*** SUPPLIED MATERIAL ***

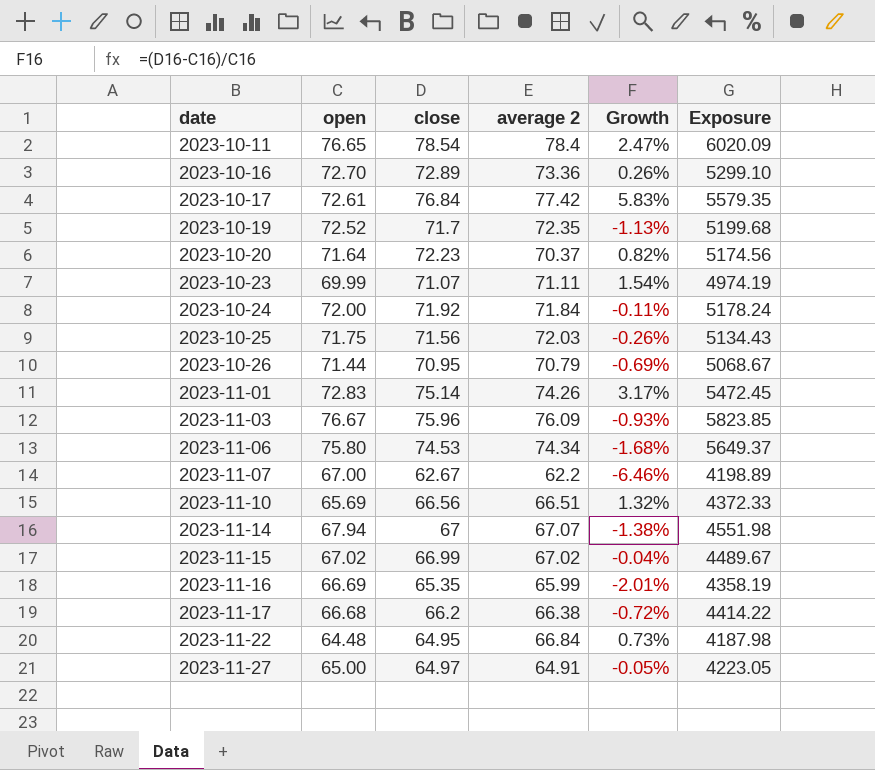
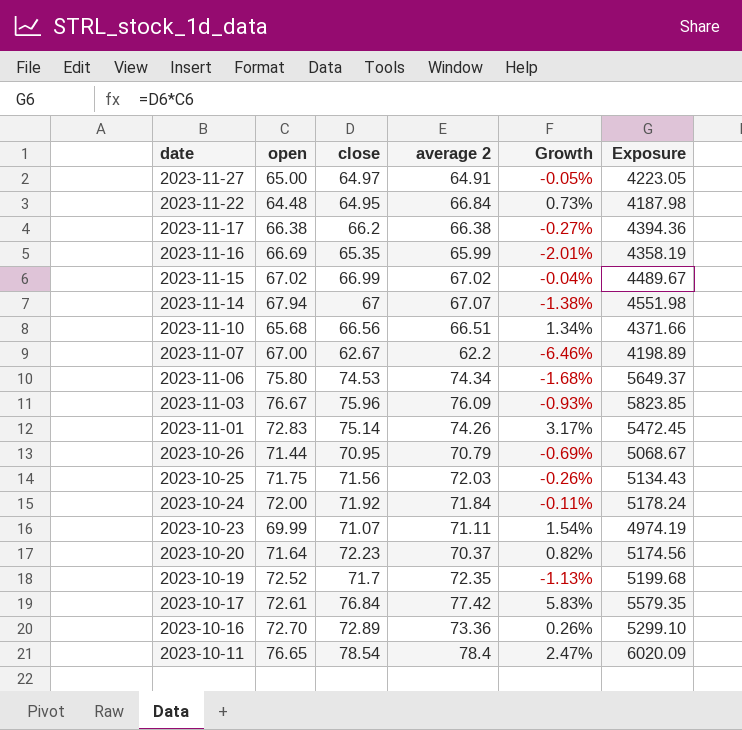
row order: date ascending -> date descending
2023-11-17 | open: 66.68 -> 66.38
2023-11-17 | Growth: -0.72% -> -0.27%
2023-11-17 | Exposure: 4414.22 -> 4394.36
2023-11-10 | open: 65.69 -> 65.68
2023-11-10 | Growth: 1.32% -> 1.34%
2023-11-10 | Exposure: 4372.33 -> 4371.66

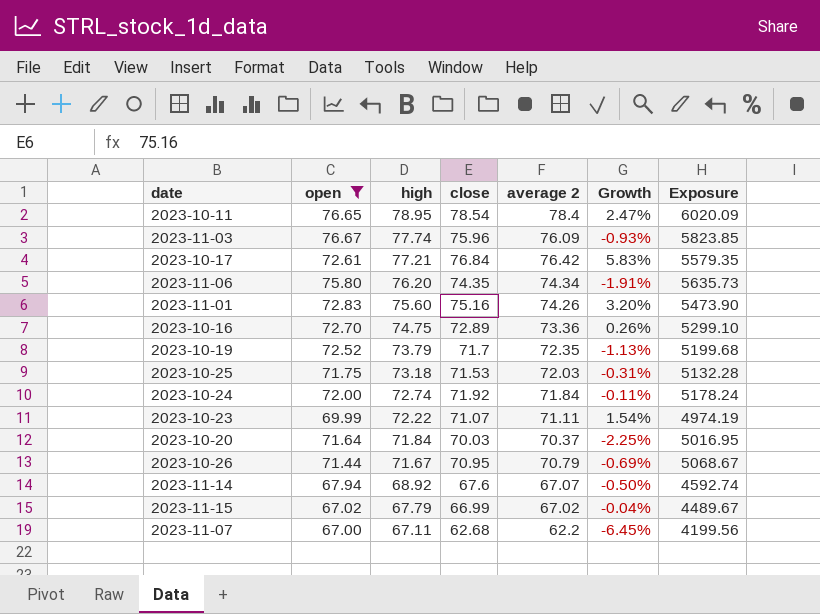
filter: none -> open >= 67.00
row order: date descending -> high descending
column high | position: none -> 3
2023-10-17 | average 2: 77.42 -> 76.42
2023-11-06 | close: 74.53 -> 74.35
2023-11-06 | Growth: -1.68% -> -1.91%
2023-11-06 | Exposure: 5649.37 -> 5635.73
2023-11-01 | close: 75.14 -> 75.16
2023-11-01 | Growth: 3.17% -> 3.20%
2023-11-01 | Exposure: 5472.45 -> 5473.90
2023-10-25 | close: 71.56 -> 71.53
2023-10-25 | Growth: -0.26% -> -0.31%
2023-10-25 | Exposure: 5134.43 -> 5132.28
2023-10-20 | close: 72.23 -> 70.03
2023-10-20 | Growth: 0.82% -> -2.25%
2023-10-20 | Exposure: 5174.56 -> 5016.95
2023-11-14 | close: 67 -> 67.6
2023-11-14 | Growth: -1.38% -> -0.50%
2023-11-14 | Exposure: 4551.98 -> 4592.74
2023-11-07 | close: 62.67 -> 62.68
2023-11-07 | Growth: -6.46% -> -6.45%
2023-11-07 | Exposure: 4198.89 -> 4199.56

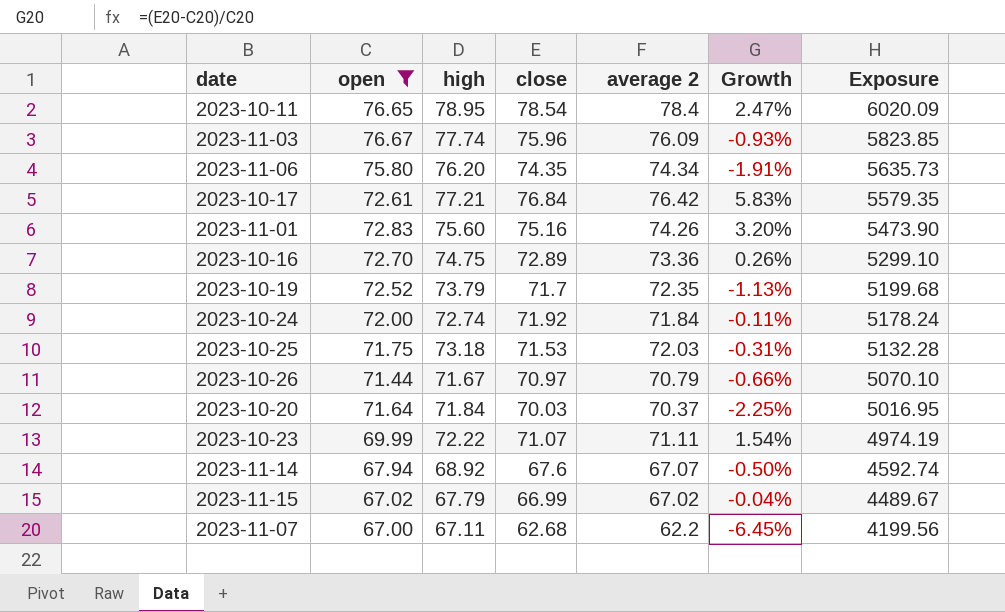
row order: high descending -> Exposure descending
2023-10-26 | close: 70.95 -> 70.97
2023-10-26 | Growth: -0.69% -> -0.66%
2023-10-26 | Exposure: 5068.67 -> 5070.10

*** End of SUPPLIED MATERIAL ***

**PROBLEM DETAILS**
Reproduce each record from above exactly; pictures do not belong in the copy.

**SOLUTION**
row order: date ascending -> date descending
2023-11-17 | open: 66.68 -> 66.38
2023-11-17 | Growth: -0.72% -> -0.27%
2023-11-17 | Exposure: 4414.22 -> 4394.36
2023-11-10 | open: 65.69 -> 65.68
2023-11-10 | Growth: 1.32% -> 1.34%
2023-11-10 | Exposure: 4372.33 -> 4371.66

filter: none -> open >= 67.00
row order: date descending -> high descending
column high | position: none -> 3
2023-10-17 | average 2: 77.42 -> 76.42
2023-11-06 | close: 74.53 -> 74.35
2023-11-06 | Growth: -1.68% -> -1.91%
2023-11-06 | Exposure: 5649.37 -> 5635.73
2023-11-01 | close: 75.14 -> 75.16
2023-11-01 | Growth: 3.17% -> 3.20%
2023-11-01 | Exposure: 5472.45 -> 5473.90
2023-10-25 | close: 71.56 -> 71.53
2023-10-25 | Growth: -0.26% -> -0.31%
2023-10-25 | Exposure: 5134.43 -> 5132.28
2023-10-20 | close: 72.23 -> 70.03
2023-10-20 | Growth: 0.82% -> -2.25%
2023-10-20 | Exposure: 5174.56 -> 5016.95
2023-11-14 | close: 67 -> 67.6
2023-11-14 | Growth: -1.38% -> -0.50%
2023-11-14 | Exposure: 4551.98 -> 4592.74
2023-11-07 | close: 62.67 -> 62.68
2023-11-07 | Growth: -6.46% -> -6.45%
2023-11-07 | Exposure: 4198.89 -> 4199.56

row order: high descending -> Exposure descending
2023-10-26 | close: 70.95 -> 70.97
2023-10-26 | Growth: -0.69% -> -0.66%
2023-10-26 | Exposure: 5068.67 -> 5070.10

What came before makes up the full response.